Now, as higher education is ripped out of the hands of ordinary people, thousands upon thousands lose their jobs and the economy floats down the pan on the back of purely ideological cuts, we see the Lib Dems for what they are: limp-wristed, spineless, gutless, corporate little bitches. To use Bill Hicks's phrase: suckers of Satan's cock every single one of them.
(, Thu 23 Dec 2010, 13:51, 8 replies)
Menzies Campbell voted agaist the rise in tuition fees and Simon hughes abstained.

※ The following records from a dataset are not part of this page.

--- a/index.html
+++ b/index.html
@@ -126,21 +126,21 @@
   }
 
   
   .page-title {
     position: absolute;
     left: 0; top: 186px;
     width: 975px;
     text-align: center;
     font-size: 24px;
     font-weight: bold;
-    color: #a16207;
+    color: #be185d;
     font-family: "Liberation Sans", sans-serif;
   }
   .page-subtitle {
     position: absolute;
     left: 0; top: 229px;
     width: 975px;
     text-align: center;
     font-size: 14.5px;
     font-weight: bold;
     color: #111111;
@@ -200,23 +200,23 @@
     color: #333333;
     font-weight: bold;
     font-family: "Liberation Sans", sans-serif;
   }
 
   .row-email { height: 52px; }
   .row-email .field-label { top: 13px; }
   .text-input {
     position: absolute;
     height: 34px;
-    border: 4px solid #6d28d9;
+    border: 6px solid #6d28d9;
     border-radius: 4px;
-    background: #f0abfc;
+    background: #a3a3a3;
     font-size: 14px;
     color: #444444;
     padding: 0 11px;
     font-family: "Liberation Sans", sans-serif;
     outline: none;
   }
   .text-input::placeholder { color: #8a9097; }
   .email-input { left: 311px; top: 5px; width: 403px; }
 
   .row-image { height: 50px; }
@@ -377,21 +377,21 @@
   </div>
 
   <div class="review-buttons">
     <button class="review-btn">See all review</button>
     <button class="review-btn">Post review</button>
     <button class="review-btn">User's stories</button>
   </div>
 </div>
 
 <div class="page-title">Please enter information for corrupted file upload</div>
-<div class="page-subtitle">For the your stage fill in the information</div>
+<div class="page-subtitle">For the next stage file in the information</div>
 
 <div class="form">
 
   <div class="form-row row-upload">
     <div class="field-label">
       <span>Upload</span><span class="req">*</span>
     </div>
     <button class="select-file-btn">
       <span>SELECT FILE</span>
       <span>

Personally, I'd attach more blame to the tories for these policies as they are the major partner in the coalition
(, Thu 23 Dec 2010, 14:34, closed)
Ooh, abstained.
How very, very Liberal Democrat. Ineffective yet pointless
(, Thu 23 Dec 2010, 14:48, closed)
Coalitions
Are not the breeding ground of forge ahead politics, what exactly did you expect?

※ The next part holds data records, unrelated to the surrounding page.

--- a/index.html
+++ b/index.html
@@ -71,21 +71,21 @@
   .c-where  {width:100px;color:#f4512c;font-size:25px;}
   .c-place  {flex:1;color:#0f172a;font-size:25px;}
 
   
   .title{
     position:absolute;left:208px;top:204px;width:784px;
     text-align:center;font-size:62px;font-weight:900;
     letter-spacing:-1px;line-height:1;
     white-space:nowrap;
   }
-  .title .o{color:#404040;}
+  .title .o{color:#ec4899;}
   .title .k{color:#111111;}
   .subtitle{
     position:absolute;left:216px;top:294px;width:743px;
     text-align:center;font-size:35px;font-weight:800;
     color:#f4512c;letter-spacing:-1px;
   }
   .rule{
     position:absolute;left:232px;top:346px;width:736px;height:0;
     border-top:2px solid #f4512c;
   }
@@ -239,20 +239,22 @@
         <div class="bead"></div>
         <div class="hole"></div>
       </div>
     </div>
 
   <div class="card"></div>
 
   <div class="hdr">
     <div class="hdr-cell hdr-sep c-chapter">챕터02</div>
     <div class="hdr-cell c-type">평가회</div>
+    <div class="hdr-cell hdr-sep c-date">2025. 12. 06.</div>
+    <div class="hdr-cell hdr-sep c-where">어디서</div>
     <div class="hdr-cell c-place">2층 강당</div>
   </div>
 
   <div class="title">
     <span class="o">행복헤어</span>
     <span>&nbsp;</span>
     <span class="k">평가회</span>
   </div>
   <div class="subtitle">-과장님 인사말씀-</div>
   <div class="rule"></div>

(, Thu 23 Dec 2010, 14:56, closed)
I dunno I still have fond feelings for the drunkard Kennedy.
Further, for me it all seems like naivete has really been their leader in all this.

But I'll support your disappointment as long as it's not some sort of implicit support for Labour, which quite frankly haven't helped matters either. Much as I would probably prefer them to the current government,
if only for stemming back the tide of disappointing Conservative leadership.

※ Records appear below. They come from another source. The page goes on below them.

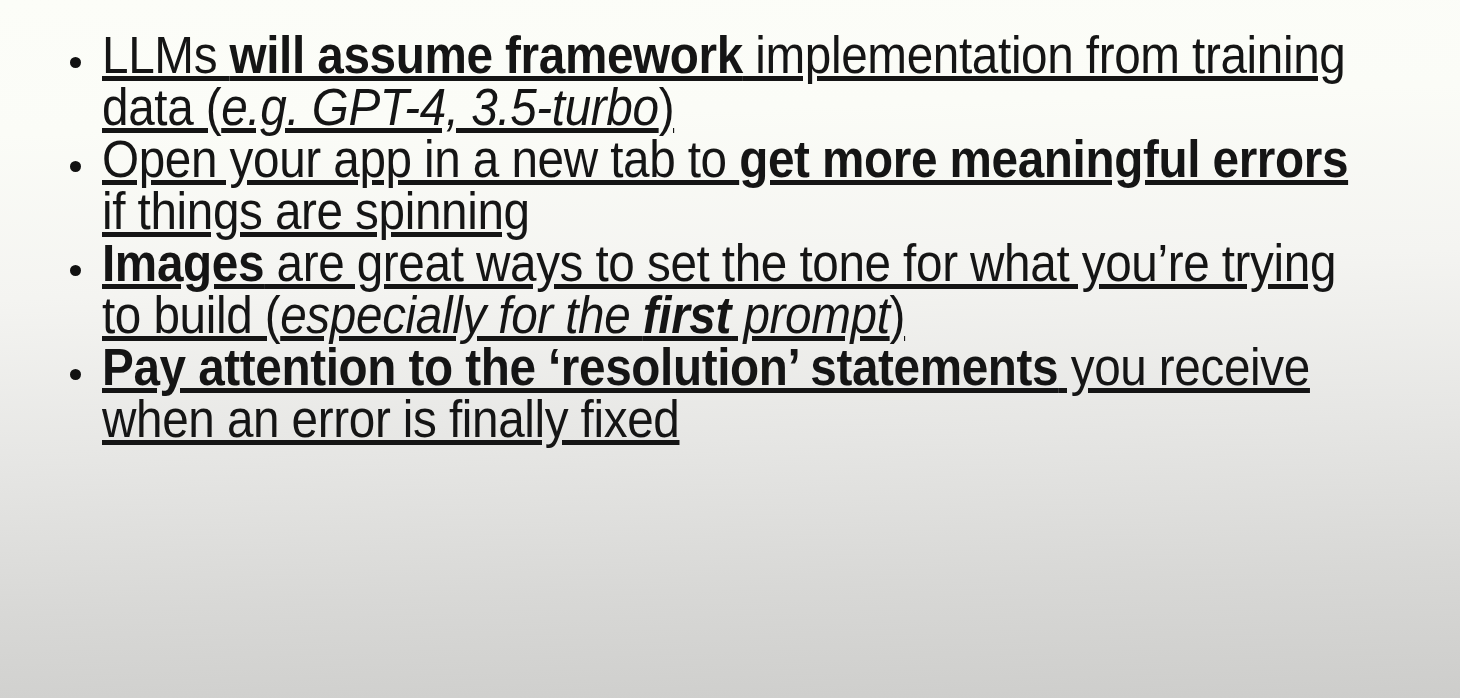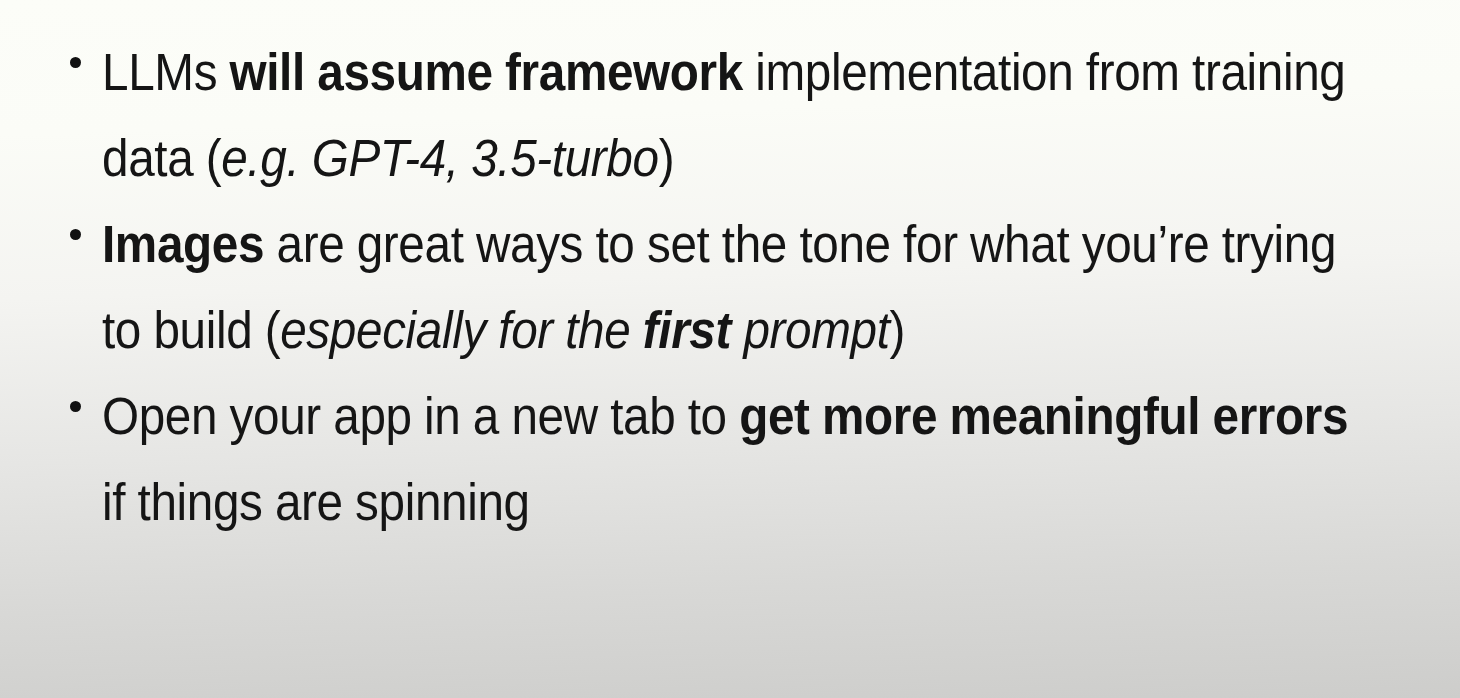--- a/index.html
+++ b/index.html
@@ -35,26 +35,27 @@
     margin: 0;
     padding: 0;
     list-style: none;
   }
   .bullet-item {
     position: relative;
     padding-left: 44px;
     margin: 0 0 0 0;
     color: #151515;
     font-size: 51px;
-    line-height: 86px;
+    line-height: 52px;
     font-weight: 400;
     letter-spacing: -0.4px;
     font-stretch: condensed;
     word-spacing: -0.5px;
     text-rendering: optimizeLegibility;
+    text-decoration: underline;
   }
   .bullet-marker {
     position: absolute;
     left: 12px;
     top: 27px;
     width: 11px;
     height: 11px;
     background: #111111;
     border-radius: 50%;
   }
@@ -79,20 +80,24 @@
 <body>
 
 <div id="slide">
   <ul id="bullet-list">
       <li class="bullet-item">
         <span class="bullet-marker"></span>
         <span class="bullet-text">LLMs <b>will assume framework</b> implementation from training data (<i>e.g. GPT-4, 3.5-turbo</i>)</span>
       </li>
       <li class="bullet-item">
         <span class="bullet-marker"></span>
+        <span class="bullet-text">Open your app in a new tab to <b>get more meaningful errors</b> if things are spinning</span>
+      </li>
+      <li class="bullet-item">
+        <span class="bullet-marker"></span>
         <span class="bullet-text"><b>Images</b> are great ways to set the tone for what you’re trying to build (<i>especially for the </i><b><i>first</i></b><i> prompt</i>)</span>
       </li>
       <li class="bullet-item">
         <span class="bullet-marker"></span>
-        <span class="bullet-text">Open your app in a new tab to <b>get more meaningful errors</b> if things are spinning</span>
+        <span class="bullet-text"><b>Pay attention to the ‘resolution’ statements</b> you receive when an error is finally fixed</span>
       </li>
     </ul>
 </div>
 
 </body></html>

(, Thu 23 Dec 2010, 15:55, closed)
"ordinary people"?
I always thought you had to be privately educated to have any chance of getting into higher education.
(, Thu 23 Dec 2010, 22:15, closed)
I believed that they were different
Now I carry the shame of having voted Liberal in the last election. I do not trust Labour, would rather eat my own shaved off pubes than vote Tory and my other candidate was a BNP nut job who would have me sent to the gas chamber at the first opportunity! So I voted Liberal because I felt like I had so little choice and also women died getting me the right to vote, so I had to make my mark somehow. The Liberal candidate got less than a third of the vote and my town is now being arse fucked by the Tories.

Viva la revolution...
(, Fri 24 Dec 2010, 10:44, closed)
Same here
Except for the women dying bit.
(, Fri 24 Dec 2010, 12:14, closed)
Nobody voted Lib-Dem to in order to get a Tory government
Where I live it's a two-horse race between Lib-Dem and Conservative, and it's usually a pretty close call. Anyone who votes Lib-Dem does it to keep the Tories out. Elsewhere they vote Lib-Dem because they're pissed off with Labour but still hate the Tories. That's a mistake that won't be repeated any time soon, the Lib-Dems are going to be hurting for a long time over this.

We have a government that the public DIDN'T vote for, and the sooner the whole septic, bastard mess is put to sleep with a re-election, the better.

Oh, one last thing: tuition fees. If, back in 1992, I was faced with the then-equivalent of a £36,000 debt at the end of a 4-year degree course, I wouldn't have gone to Uni. Fortunately we still had student grants back then, with the newly-created Student Loans to top them up. I left in 1996 with around a £2,000 (worth about £3,000 today) debt for 4 years' worth of education. Now I'd run more than that up in a semester.